By Christopher Hitchens
Posted Friday, April 1, 2005, at 2:51 PM PT

It means that you have to believe that the pope before last, who held on to the job for a matter of weeks before dying (or, according to some, before being murdered) was either unchosen by God in some fit of celestial pique, or left unprotected by heaven against his assassins. And it means that you have to believe that the public agony and humiliation endured by the pontiff was also part of some divine design. In the case of a presidency, or even a monarchy, provision can be made for abdication and succession when physical and mental deliquescence occur. But there could obviously not have been any graceful retirement in the case of John Paul II. The next vicar of Christ could hardly be expected to perform his sacred duties knowing that there was a still-living vicar of Christ, however decrepit, on the scene. Thus, and as with the Schiavo case, every last morsel of misery has been compulsorily extracted from the business of death. For the people who credit the idea, apparently, heaven can wait. Odd.

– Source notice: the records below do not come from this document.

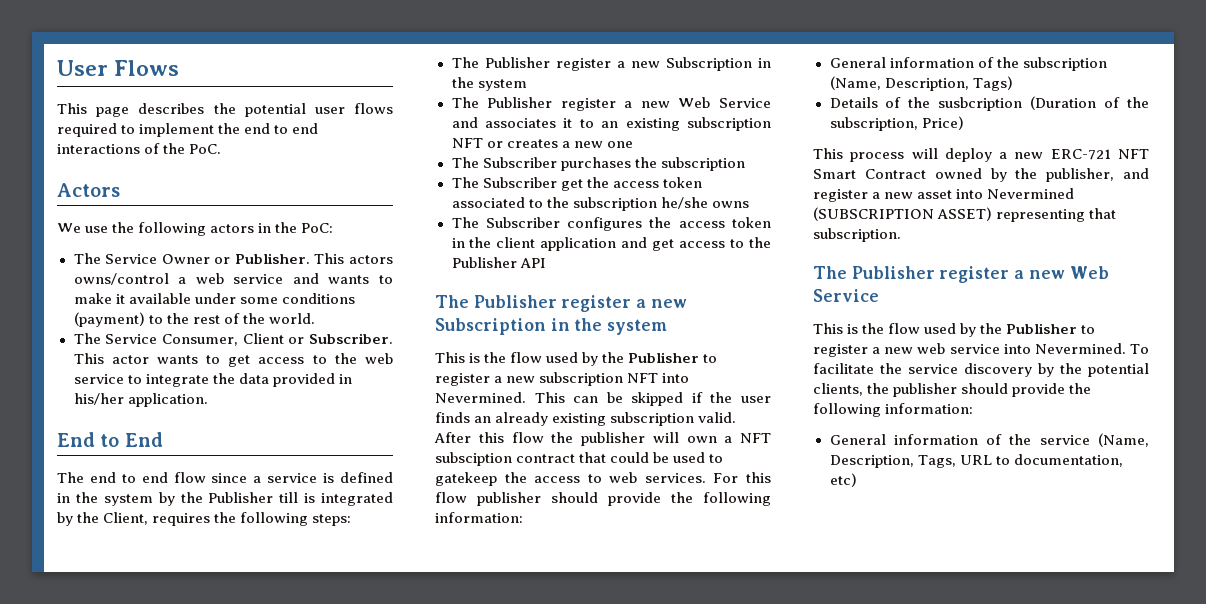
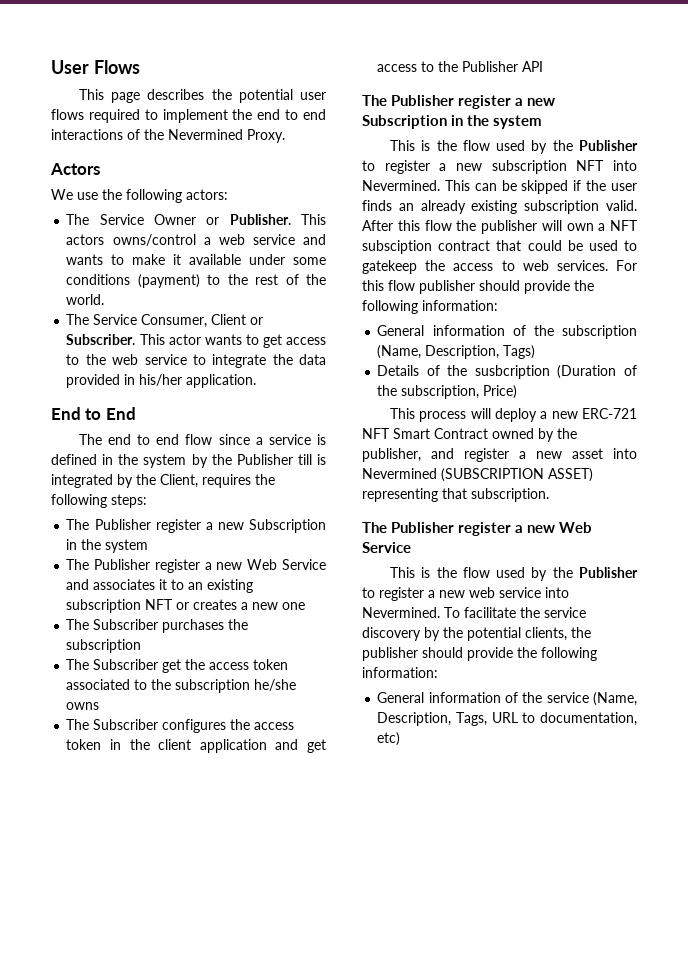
- This page describes the potential user flows required to implement the end to end interactions of the PoC.
+ This page describes the potential user flows required to implement the end to end interactions of the Nevermined Proxy.
- We use the following actors in the PoC:
+ We use the following actors:

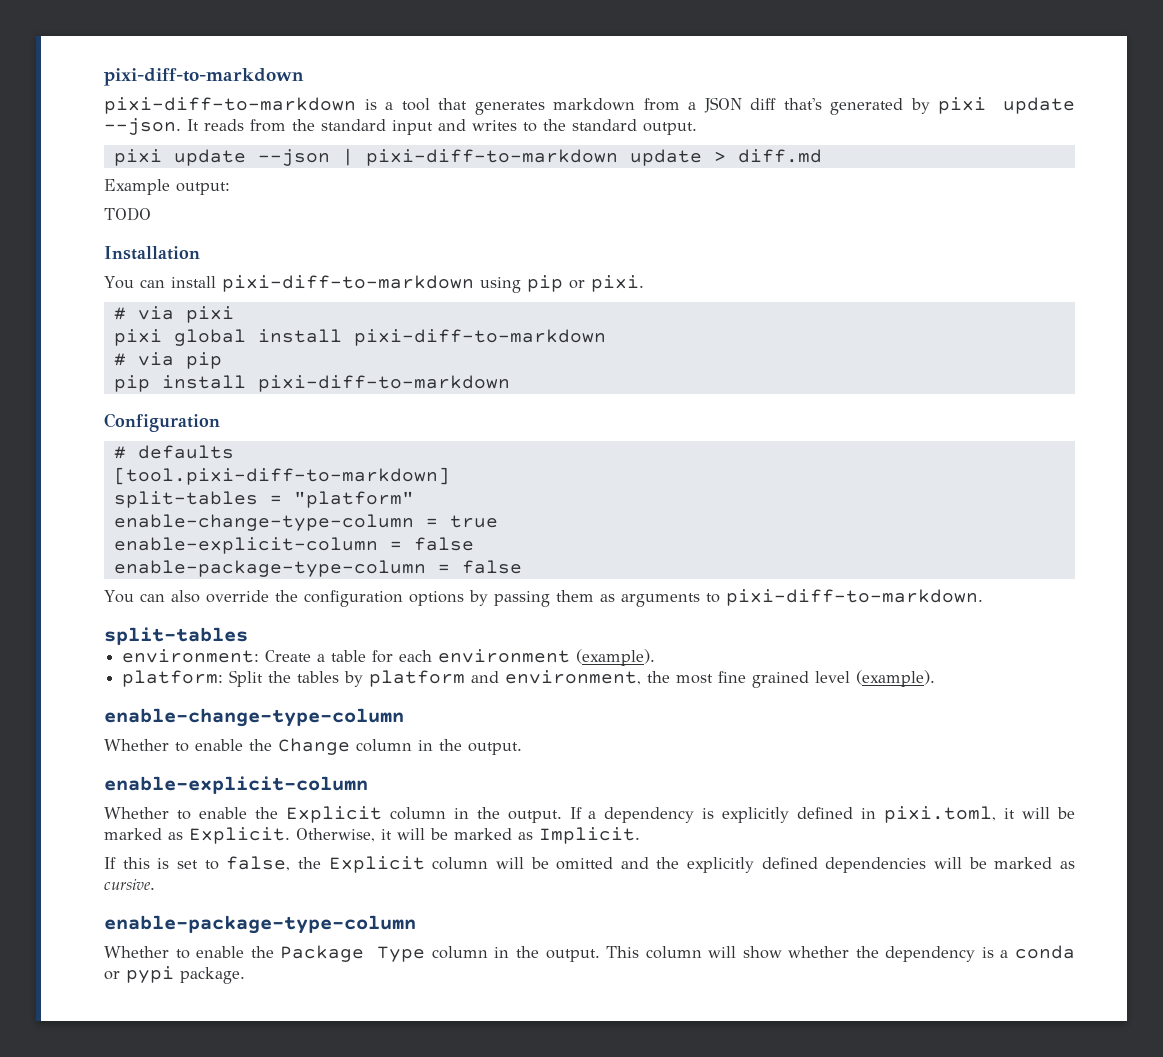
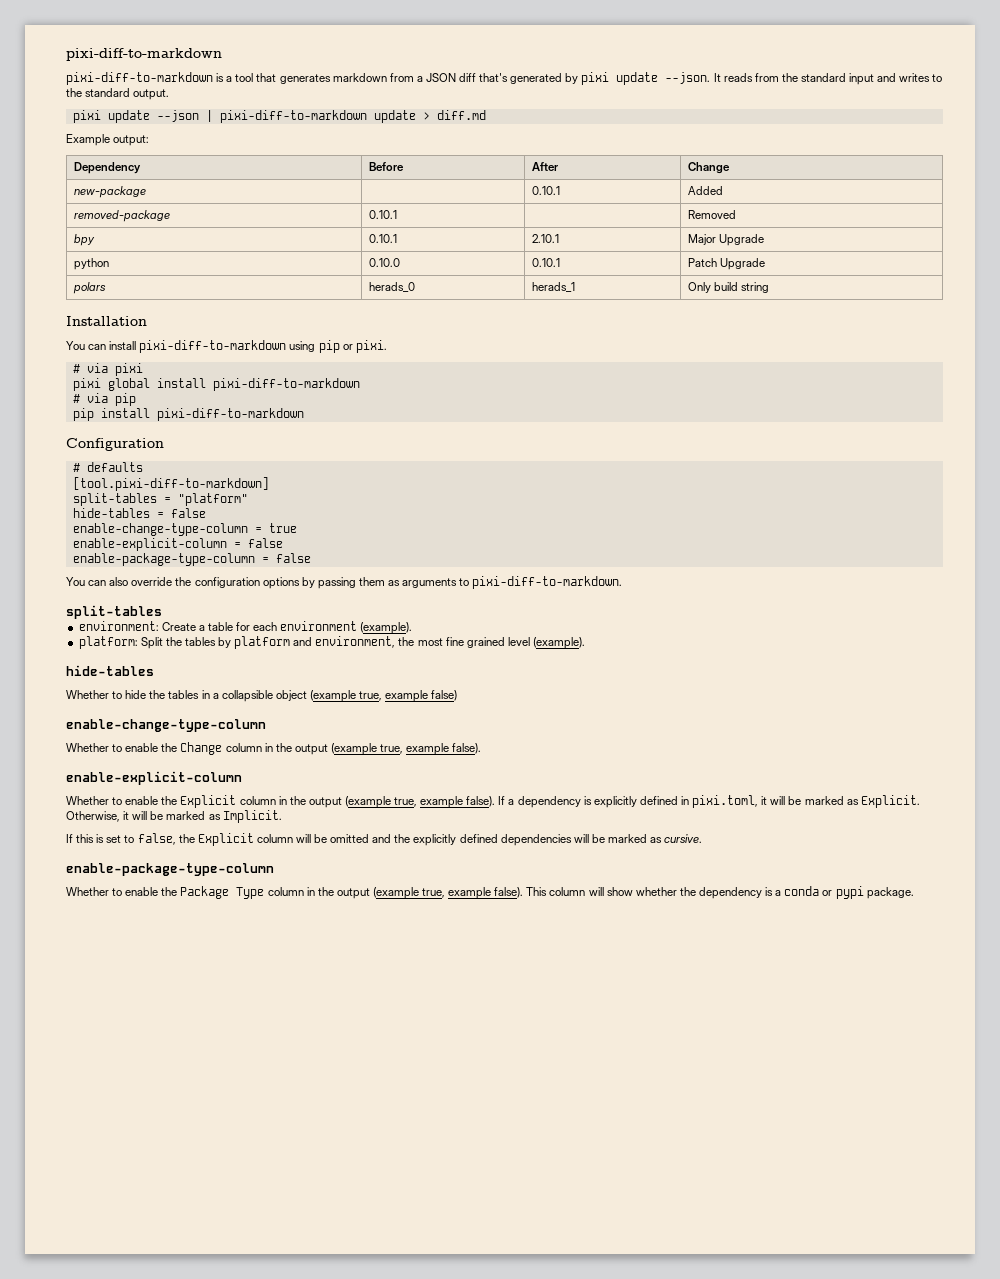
- TODO
+ Dependency | Before | After | Change
+ new-package | | 0.10.1 | Added
+ removed-package | 0.10.1 | | Removed
+ bpy | 0.10.1 | 2.10.1 | Major Upgrade
+ python | 0.10.0 | 0.10.1 | Patch Upgrade
+ polars | herads_0 | herads_1 | Only build string
+ hide-tables = false
  platform: Split the tables by platform and environment, the most fine grained level (example).
+ hide-tables
+ Whether to hide the tables in a collapsible object (example true, example false)
- Whether to enable the Change column in the output.
+ Whether to enable the Change column in the output (example true, example false).
- Whether to enable the Explicit column in the output.
+ Whether to enable the Explicit column in the output (example true, example false).
- Whether to enable the Package Type column in the output.
+ Whether to enable the Package Type column in the output (example true, example false).

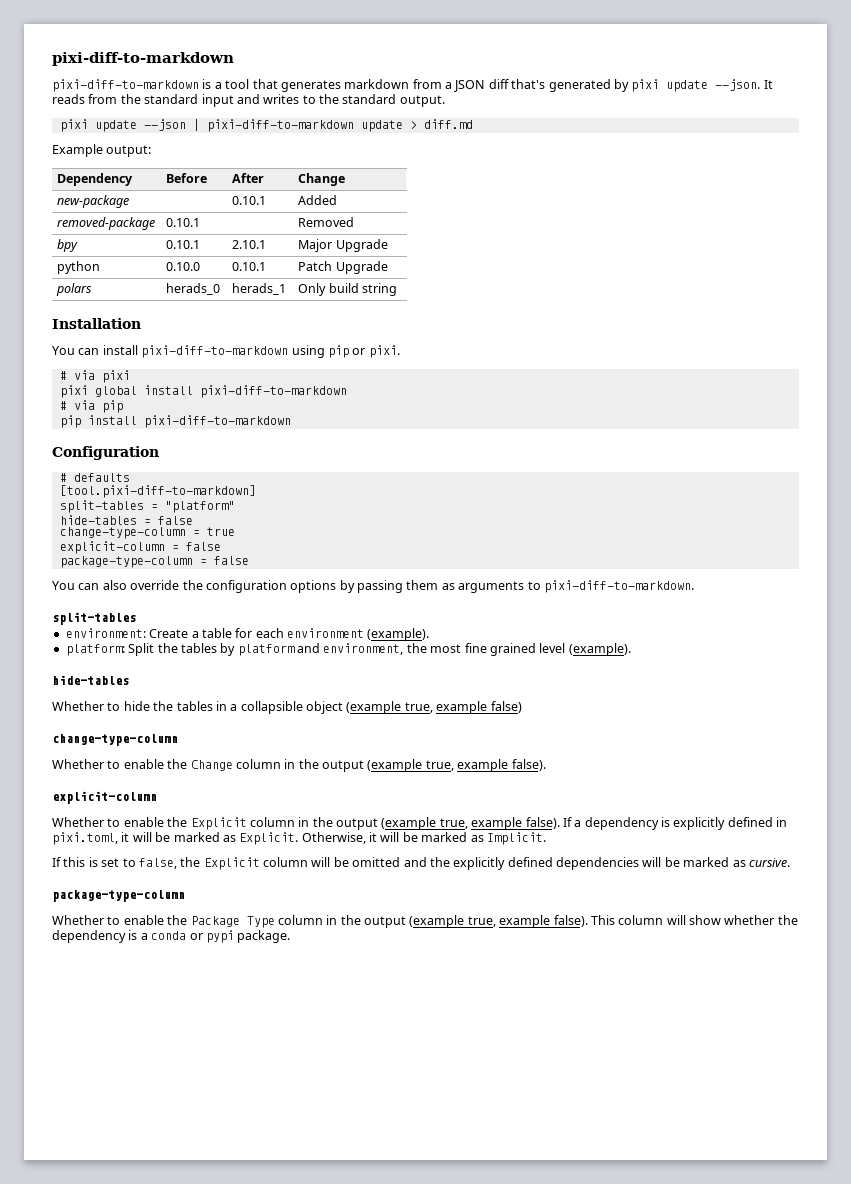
- enable-change-type-column = true
+ change-type-column = true
- enable-explicit-column = false
- enable-package-type-column = false
+ explicit-column = false
+ package-type-column = false
  Whether to hide the tables in a collapsible object (example true, example false)
- enable-change-type-column
+ change-type-column
  Whether to enable the Change column in the output (example true, example false).
- enable-explicit-column
+ explicit-column
  If this is set to false, the Explicit column will be omitted and the explicitly defined dependencies will be marked as cursive.
- enable-package-type-column
+ package-type-column

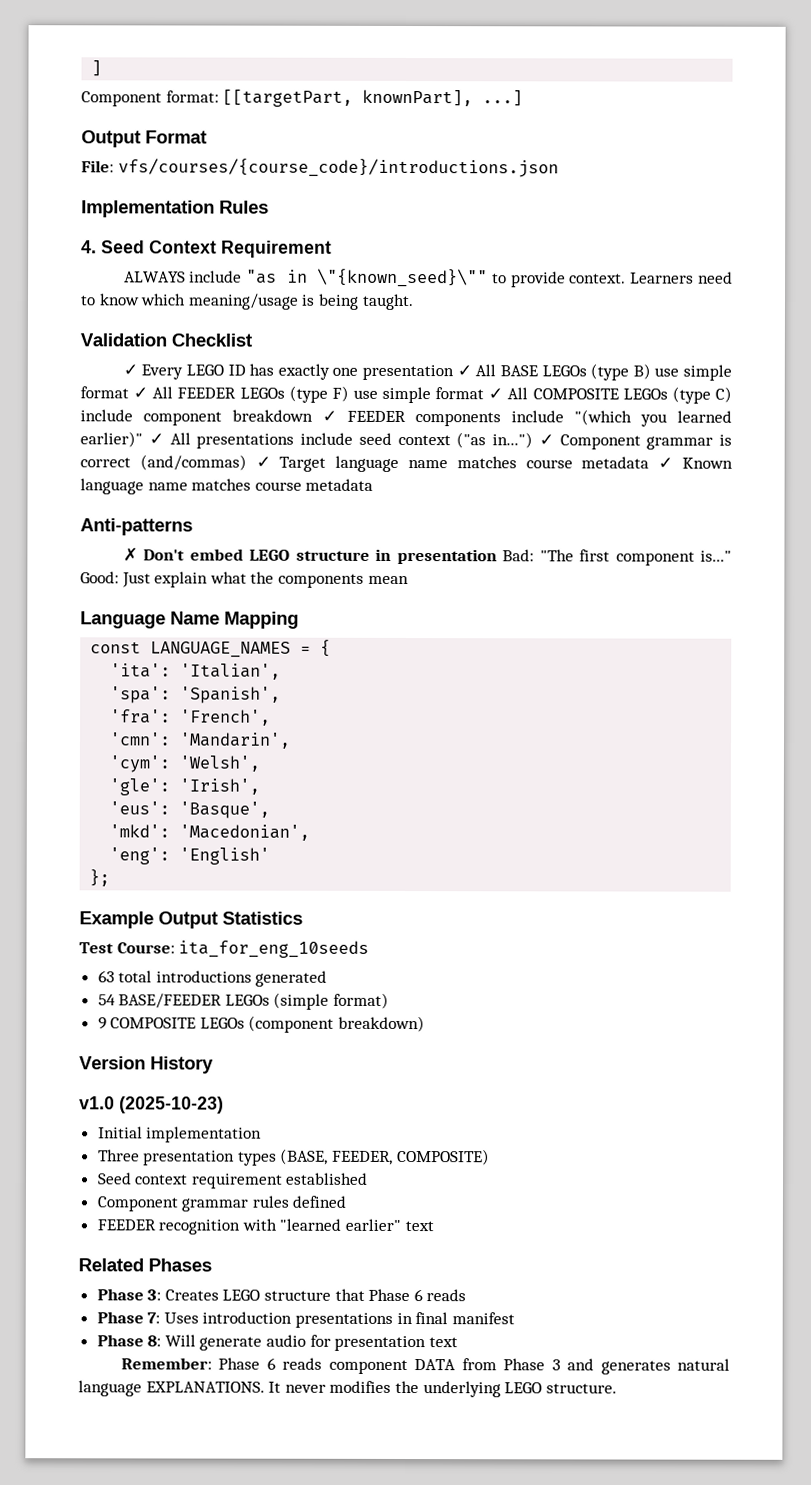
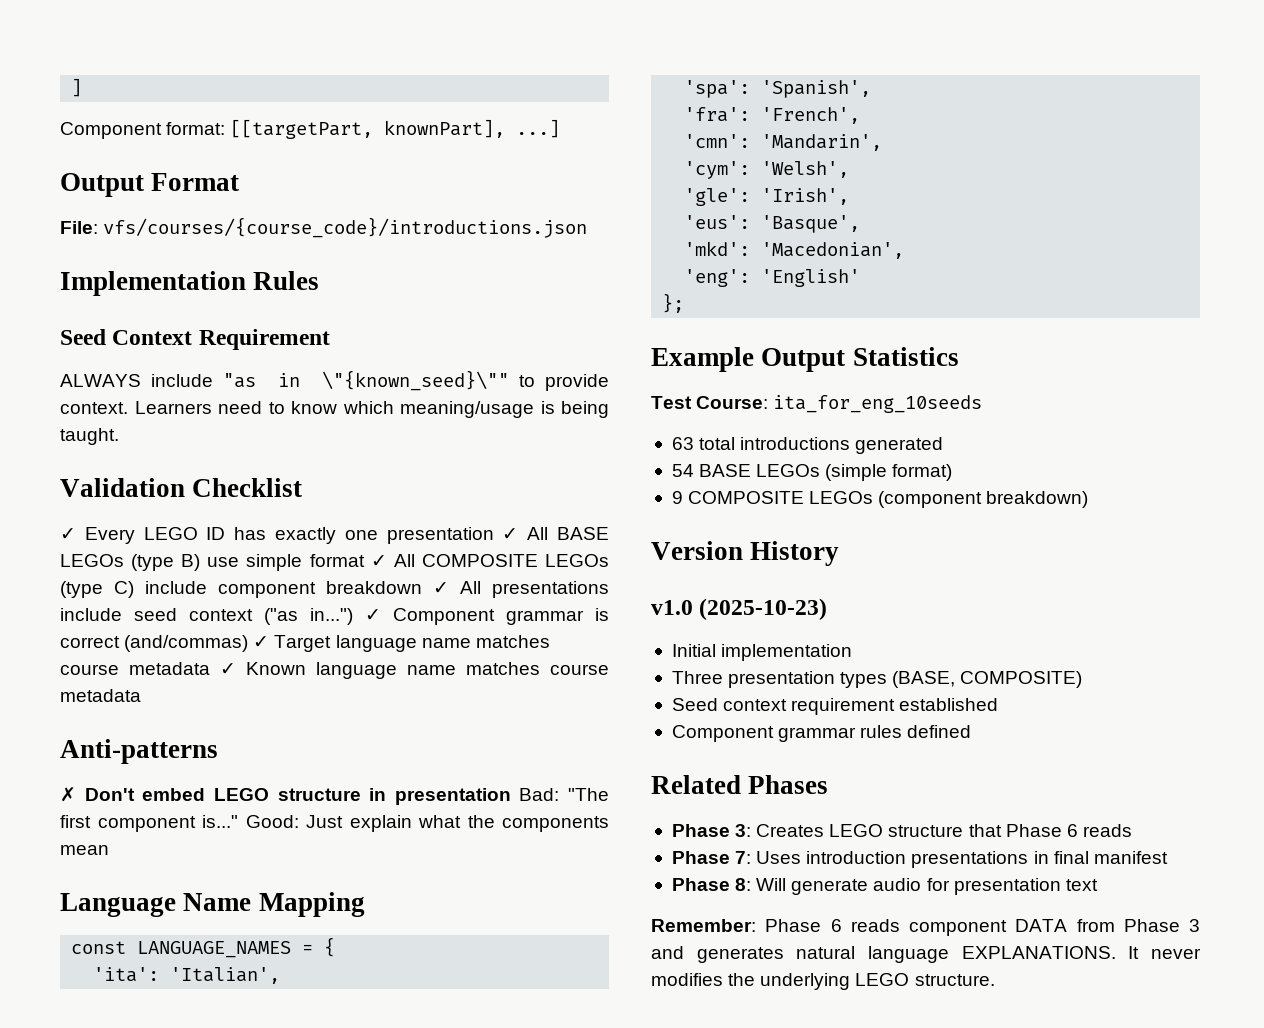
- 4. Seed Context Requirement
+ Seed Context Requirement
- ✓ Every LEGO ID has exactly one presentation ✓ All BASE LEGOs (type B) use simple format ✓ All FEEDER LEGOs (type F) use simple format ✓ All COMPOSITE LEGOs (type C) include component breakdown ✓ FEEDER components include "(which you learned earlier)" ✓ All presentations include seed context ("as in...")
+ ✓ Every LEGO ID has exactly one presentation ✓ All BASE LEGOs (type B) use simple format ✓ All COMPOSITE LEGOs (type C) include component breakdown ✓ All presentations include seed context ("as in...")
- 54 BASE/FEEDER LEGOs (simple format)
+ 54 BASE LEGOs (simple format)
- Three presentation types (BASE, FEEDER, COMPOSITE)
+ Three presentation types (BASE, COMPOSITE)
- FEEDER recognition with "learned earlier" text

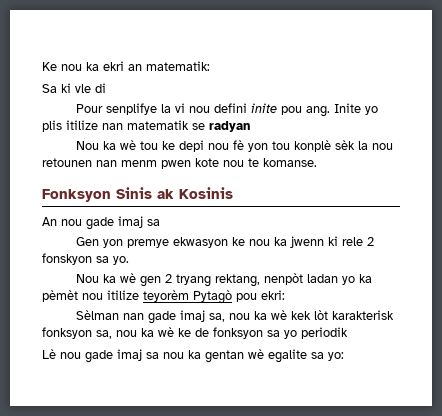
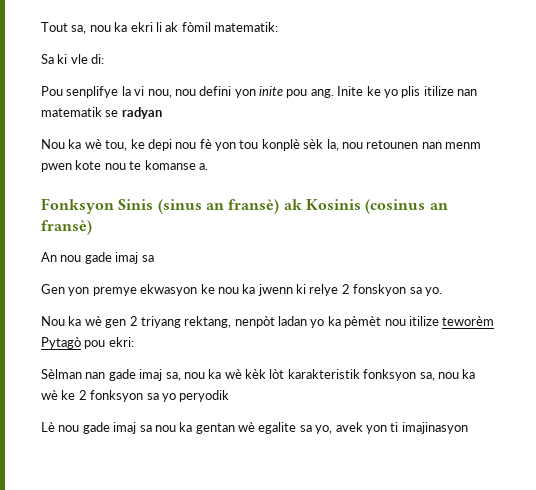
- Ke nou ka ekri an matematik:
+ Tout sa, nou ka ekri li ak fòmil matematik:
- Sa ki vle di
- Pour senplifye la vi nou defini inite pou ang.
+ Sa ki vle di:
+ Pou senplifye la vi nou, nou defini yon inite pou ang.
- Inite yo plis itilize nan matematik se radyan
+ Inite ke yo plis itilize nan matematik se radyan
- Nou ka wè tou ke depi nou fè yon tou konplè sèk la nou retounen nan menm pwen kote nou te komanse.
+ Nou ka wè tou, ke depi nou fè yon tou konplè sèk la, nou retounen nan menm pwen kote nou te komanse a.
- Fonksyon Sinis ak Kosinis
+ Fonksyon Sinis (sinus an fransè) ak Kosinis (cosinus an fransè)
- Gen yon premye ekwasyon ke nou ka jwenn ki rele 2 fonskyon sa yo.
+ Gen yon premye ekwasyon ke nou ka jwenn ki relye 2 fonskyon sa yo.
- Nou ka wè gen 2 tryang rektang, nenpòt ladan yo ka pèmèt nou itilize teyorèm Pytagò pou ekri:
+ Nou ka wè gen 2 triyang rektang, nenpòt ladan yo ka pèmèt nou itilize teworèm Pytagò pou ekri:
- Sèlman nan gade imaj sa, nou ka wè kek lòt karakterisk fonksyon sa, nou ka wè ke de fonksyon sa yo periodik
+ Sèlman nan gade imaj sa, nou ka wè kèk lòt karakteristik fonksyon sa, nou ka wè ke 2 fonksyon sa yo peryodik
- Lè nou gade imaj sa nou ka gentan wè egalite sa yo:
+ Lè nou gade imaj sa nou ka gentan wè egalite sa yo, avek yon ti imajinasyon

I leave it to the faith-based to wrestle with all this. Or rather, I would be happy to do so if they would stay out of my life. But there is one detail that sticks with me. A few years ago, it seemed quite probable that Cardinal Bernard Law of Boston would have to face trial for his appalling collusion in the child-rape racket that his diocese had been running. The man had knowingly reassigned dangerous and sadistic criminals to positions where they would be able to exploit the defenseless. He had withheld evidence and made himself an accomplice, before and after the fact, in the one offense that people of all faiths and of none have most united in condemning. (Since I have more than once criticized Maureen Dowd in this space, I should say now that I think she put it best of all. A church that has allowed no latitude in its teachings on masturbation, premarital sex, birth control, and divorce suddenly asks for understanding and "wiggle room" for the most revolting crime on the books.)

Anyway, Cardinal Law isn't going to face a court, now. He has fled the jurisdiction and lives in Rome, where a sinecure at the Vatican has been found for him. (Actually not that much of a sinecure: As archpriest of the Rome Basilica of St. Mary Major, he also sits on two boards supervising priestly discipline—yes!—and the appointment of diocesan bishops.) [Update, April 4, 2005: And to add injury to insult as well as insult to injury, this wicked old fugitive will, in the coming days, be a part of the holy conclave that assembles to decide on the next Pope. Could anything be more disgusting?] Even before this, he visited Rome on at least one occasion to discuss whether or not the church should obey American law. And it has been conclusively established that the Vatican itself—including his holiness—was a part of the coverup and obstruction of justice that allowed the child-rape scandal to continue for so long.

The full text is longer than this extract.